Build the image with EFA drivers and NCCL plugin from csp_tools/aws/Dockerfile.
```
cd csp_tools/aws
docker build -t nemofw-training-build:23.07-py3 .
```

Run this command on the Docker image to create an Enroot image:

enroot import --output nemo_megatron_training.sqsh dockerd://<image_name>:<tag>

Move the .sqsh file to the root of NeMo-Framework-Launcher.
Set the container path in launcher_scripts/conf/config.yaml to the new Enroot image:
```
container: /path/to/nemo_megatron_launcher/nemo_megatron_training.sqsh
```
Copy the topology file contents of the target node from aws-ofi-nccl and paste in the csp_tools/aws/topo.xml
1. P5.48xlarge - p5.48xl-topo.xml
2. G5.48xlarge - g5.48xl-topo.xml
3. P4d.24xlarge - p4d-24xl-topo.xml
4. P4de.24xlarge - p4de-24xl-topo.xml

Cluster Validation

Before running the cluster validation script, make sure that an NGC token has been added to ~/.config/enroot/.credentials on all nodes.

The cluster validation script at csp_tools/<csp>/cluster_validation.sh runs GPU diagnostics and tests NCCL node-to-node bus bandwidth. The logs from these tests are stored at results/cluster_validation. The script lists any nodes that fail these tests. Replace these nodes or restart them through the CSP UI.

Validation Script Usage

The script has three required configuration settings:

--nodes: the number of nodes
--nodelist: the list of node names
--partition: the Slurm partition that the nodes are assigned to

The values for these configurations must be in the same format as sinfo, as in this example.

PARTITION AVAIL  TIMELIMIT  NODES  STATE NODELIST
x8a100       up   infinite      8   idle x8a100-[0000-0007]

To test all eight idle nodes, run the script like this.

bash cluster_validation.sh --nodes=8 --nodelist=x8a100-[0000-0007] --partition=x8a100

The script runs both the GPU diagnostics and the NCCL test by default. To run only one or the other, specify one of the following flags:

--dcgm: run GPU diagnostics only
--nccl: run NCCL test only

See bash cluster_validation.sh -h for more information.

Running tests manually

The cluster_validation.sh script is essentially a wrapper for the two Slurm job scripts in the CSP directories. These jobs can also be run manually. Make sure to use the Slurm job script in the relevant CSP’s path (csp_tools/<csp>/dcgmi_diag.sh and csp_tools/<csp>/nccl.sh)
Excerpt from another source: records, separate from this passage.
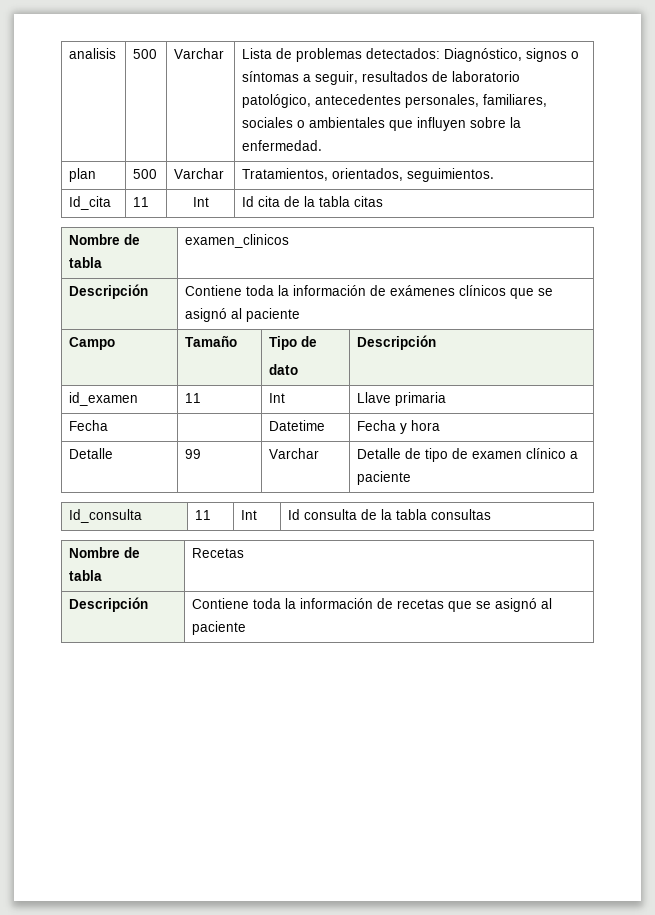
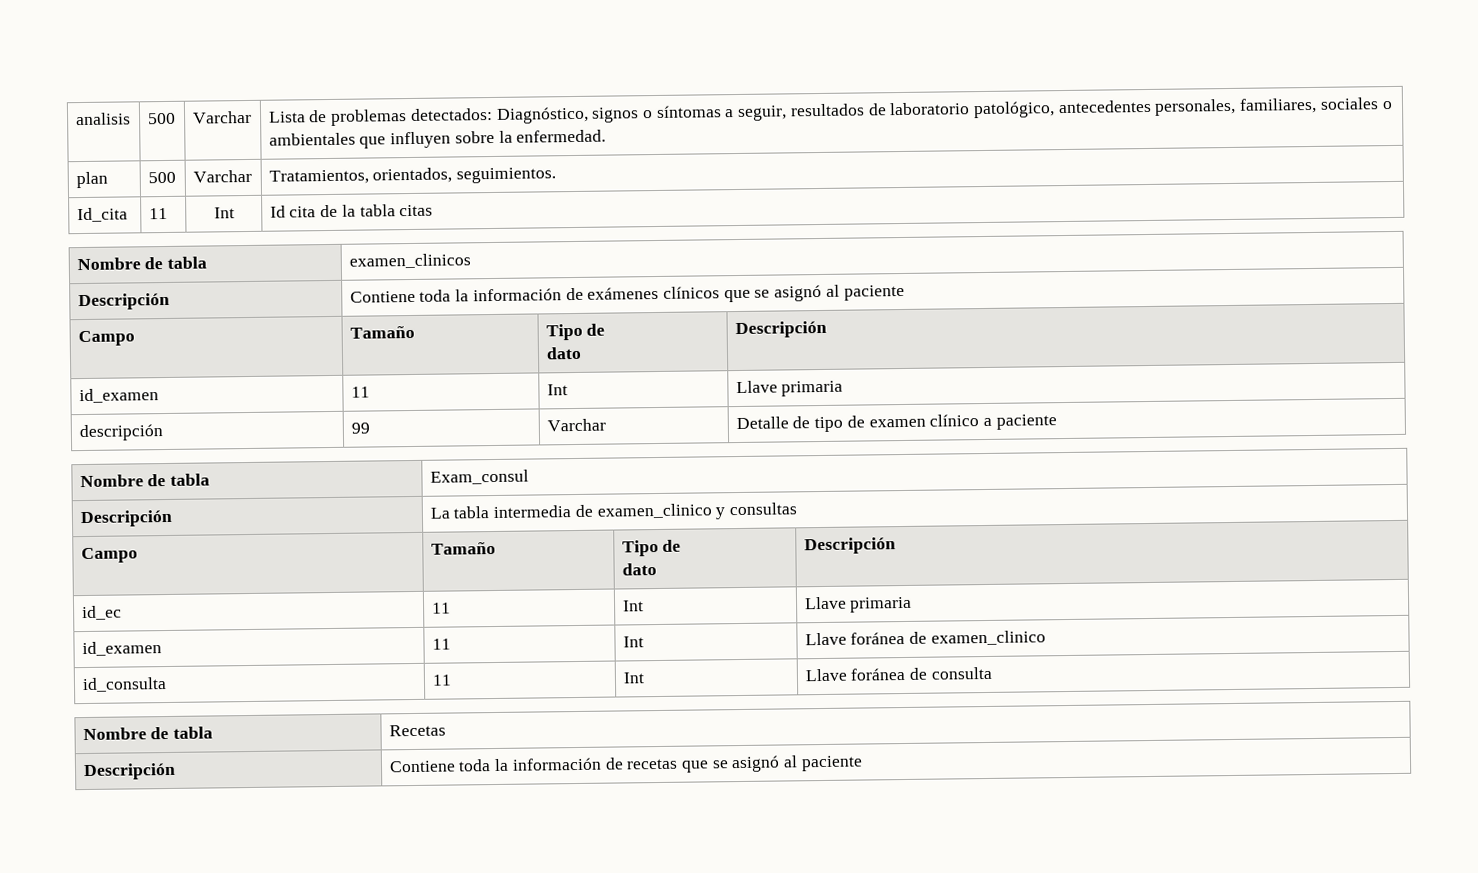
- Fecha | | Datetime | Fecha y hora
- Detalle | 99 | Varchar | Detalle de tipo de examen clínico a paciente
+ descripción | 99 | Varchar | Detalle de tipo de examen clínico a paciente
- Id_consulta | 11 | Int | Id consulta de la tabla consultas
+ Nombre de tabla | Exam_consul
+ Descripción | La tabla intermedia de examen_clinico y consultas
+ Campo | Tamaño | Tipo de
+ dato | Descripción
+ id_ec | 11 | Int | Llave primaria
+ id_examen | 11 | Int | Llave foránea de examen_clinico
+ id_consulta | 11 | Int | Llave foránea de consulta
For the GPU diagnostics job, provide these arguments when submitting the job to Slurm.

sbatch -p <partition> -w <node_list> -o <job_log_file> dcgmi_diag.sh

For the NCCL test job, cluster_validation.sh performs a pair-wise sweep of the nodes, as this is a sufficient test, but a different number of nodes can be used as well.

First build the test binaries.

sbatch -N 1 build-nccl-tests.sh

Then, to run a two-node all_reduce_perf job.
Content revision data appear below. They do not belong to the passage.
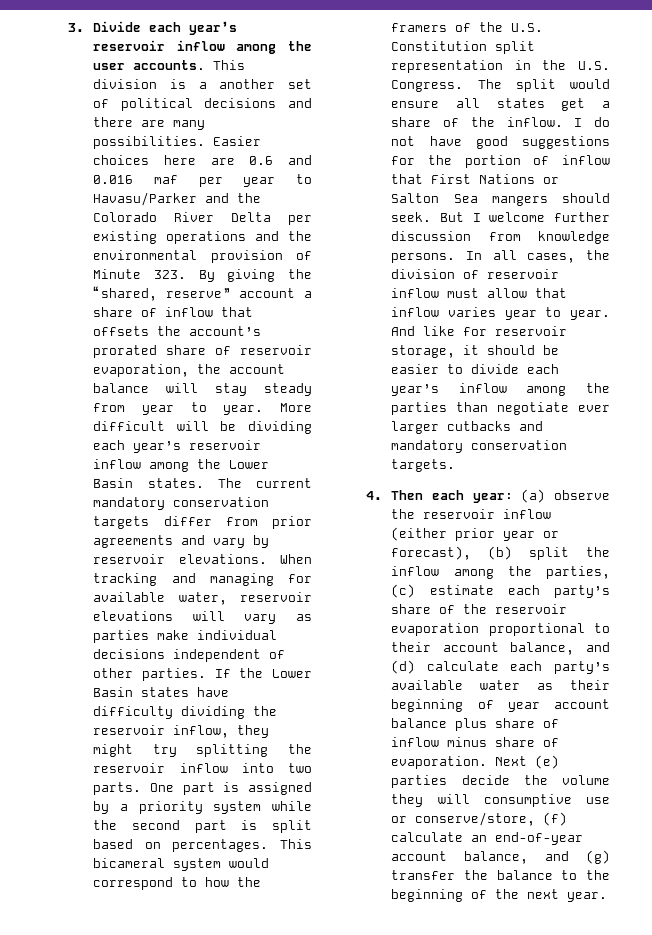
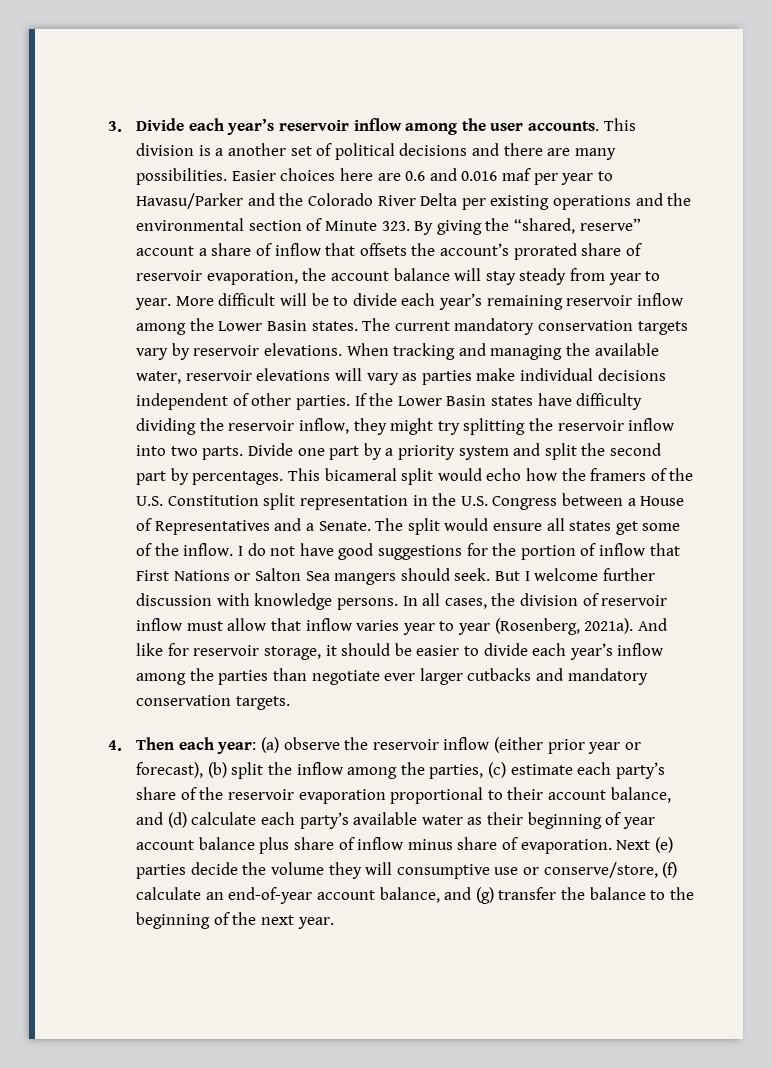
- Easier choices here are 0.6 and 0.016 maf per year to Havasu/Parker and the Colorado River Delta per existing operations and the environmental provision of Minute 323. By giving the “shared, reserve” account a share of inflow that offsets the account’s prorated share of reservoir evaporation, the account balance will stay steady from year to year.
+ Easier choices here are 0.6 and 0.016 maf per year to Havasu/Parker and the Colorado River Delta per existing operations and the environmental section of Minute 323. By giving the “shared, reserve” account a share of inflow that offsets the account’s prorated share of reservoir evaporation, the account balance will stay steady from year to year.
- More difficult will be dividing each year’s reservoir inflow among the Lower Basin states.
+ More difficult will be to divide each year’s remaining reservoir inflow among the Lower Basin states.
- The current mandatory conservation targets differ from prior agreements and vary by reservoir elevations.
+ The current mandatory conservation targets vary by reservoir elevations.
- When tracking and managing for available water, reservoir elevations will vary as parties make individual decisions independent of other parties.
+ When tracking and managing the available water, reservoir elevations will vary as parties make individual decisions independent of other parties.
- One part is assigned by a priority system while the second part is split based on percentages. This bicameral system would correspond to how the framers of the U.S. Constitution split representation in the U.S. Congress.
+ Divide one part by a priority system and split the second part by percentages. This bicameral split would echo how the framers of the U.S. Constitution split representation in the U.S. Congress between a House of Representatives and a Senate.
- The split would ensure all states get a share of the inflow.
+ The split would ensure all states get some of the inflow.
- But I welcome further discussion from knowledge persons.
+ But I welcome further discussion with knowledge persons.
- In all cases, the division of reservoir inflow must allow that inflow varies year to year.
+ In all cases, the division of reservoir inflow must allow that inflow varies year to year (Rosenberg, 2021a).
sbatch -w <node_1>,<node_2> -o <job_log_file> nccl.sh

To run the job with more nodes, simply add the node names to the -w flag in the same comma-separated list format.

Configuration Changes

Before launching jobs, some changes must be made to the configuration.

Set NCCL Topology

The NCCL topology file is unique for each CSP, and can be found in CSP’s folder (csp_tools/<csp>/topo.xml).
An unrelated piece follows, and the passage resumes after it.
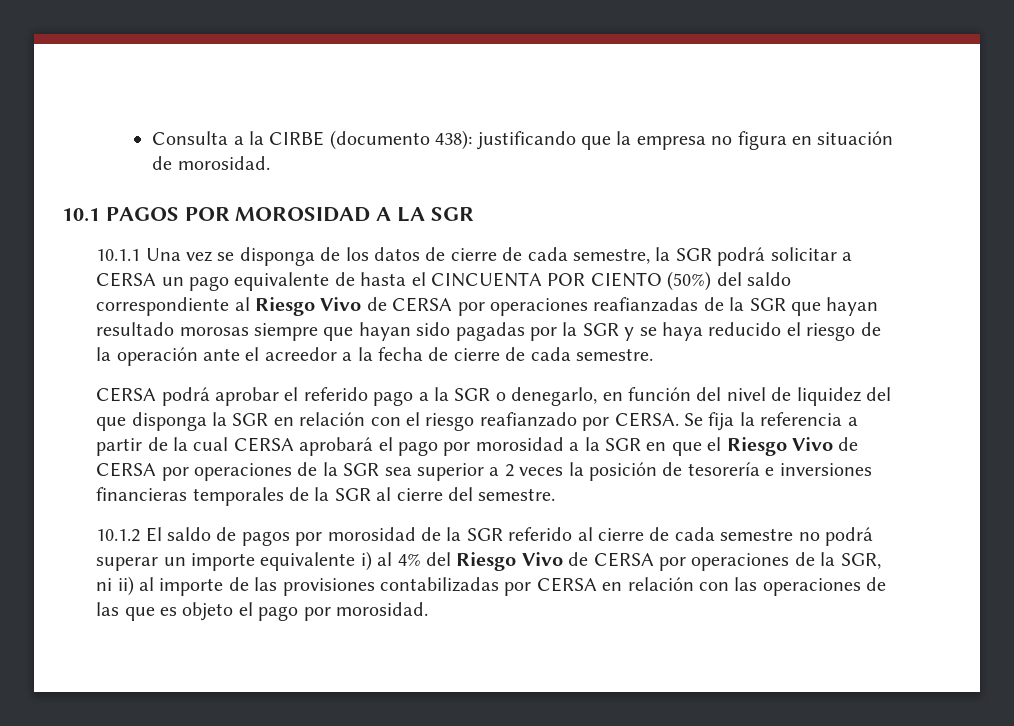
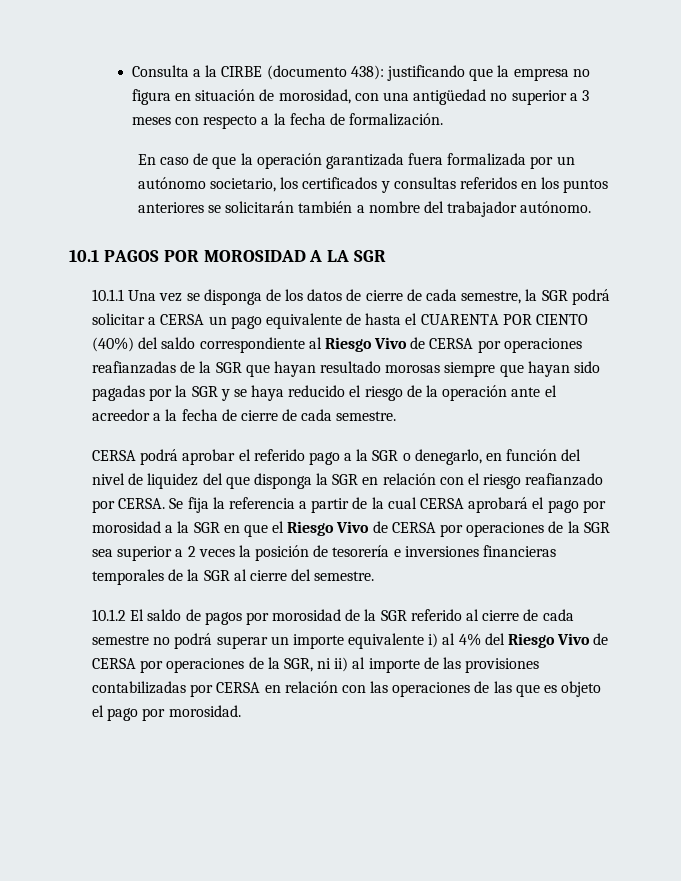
- Consulta a la CIRBE (documento 438): justificando que la empresa no figura en situación de morosidad.
+ Consulta a la CIRBE (documento 438): justificando que la empresa no figura en situación de morosidad, con una antigüedad no superior a 3 meses con respecto a la fecha de formalización.
+ En caso de que la operación garantizada fuera formalizada por un autónomo societario, los certificados y consultas referidos en los puntos anteriores se solicitarán también a nombre del trabajador autónomo.
- 10.1.1 Una vez se disponga de los datos de cierre de cada semestre, la SGR podrá solicitar a CERSA un pago equivalente de hasta el CINCUENTA POR CIENTO (50%) del saldo correspondiente al Riesgo Vivo de CERSA por operaciones reafianzadas de la SGR que hayan resultado morosas siempre que hayan sido pagadas por la SGR y se haya reducido el riesgo de la operación ante el acreedor a la fecha de cierre de cada semestre.
+ 10.1.1 Una vez se disponga de los datos de cierre de cada semestre, la SGR podrá solicitar a CERSA un pago equivalente de hasta el CUARENTA POR CIENTO (40%) del saldo correspondiente al Riesgo Vivo de CERSA por operaciones reafianzadas de la SGR que hayan resultado morosas siempre que hayan sido pagadas por la SGR y se haya reducido el riesgo de la operación ante el acreedor a la fecha de cierre de cada semestre.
In launcher_scripts/conf/config.yaml, mount the directory containing the topology file.

container_mounts:
  - /path/to/nemo_megatron_launcher/csp_tools/<csp>/:/nccl

Then set the path of the file in the container.

env_vars:
    NCCL_TOPO_FILE: /nccl/topo.xml

Environment Variables

Some environment variables must be set to ensure correct behavior on CSPs. This can be done through config.yaml.

Azure Variables

Set these environment variables for Azure.

env_vars:
  UCX_IB_PCI_RELAXED_ORDERING: auto
  NCCL_IB_PCI_RELAXED_ORDERING: 2
  NCCL_IB_TIMEOUT: 22
  NCCL_DEBUG: INFO

AWS Variables

AWS recommends setting the following flag to avoid data corruption.

env_vars:
  NCCL_PROTO: simple

Setting this flag reduces training throughput by roughly 2%.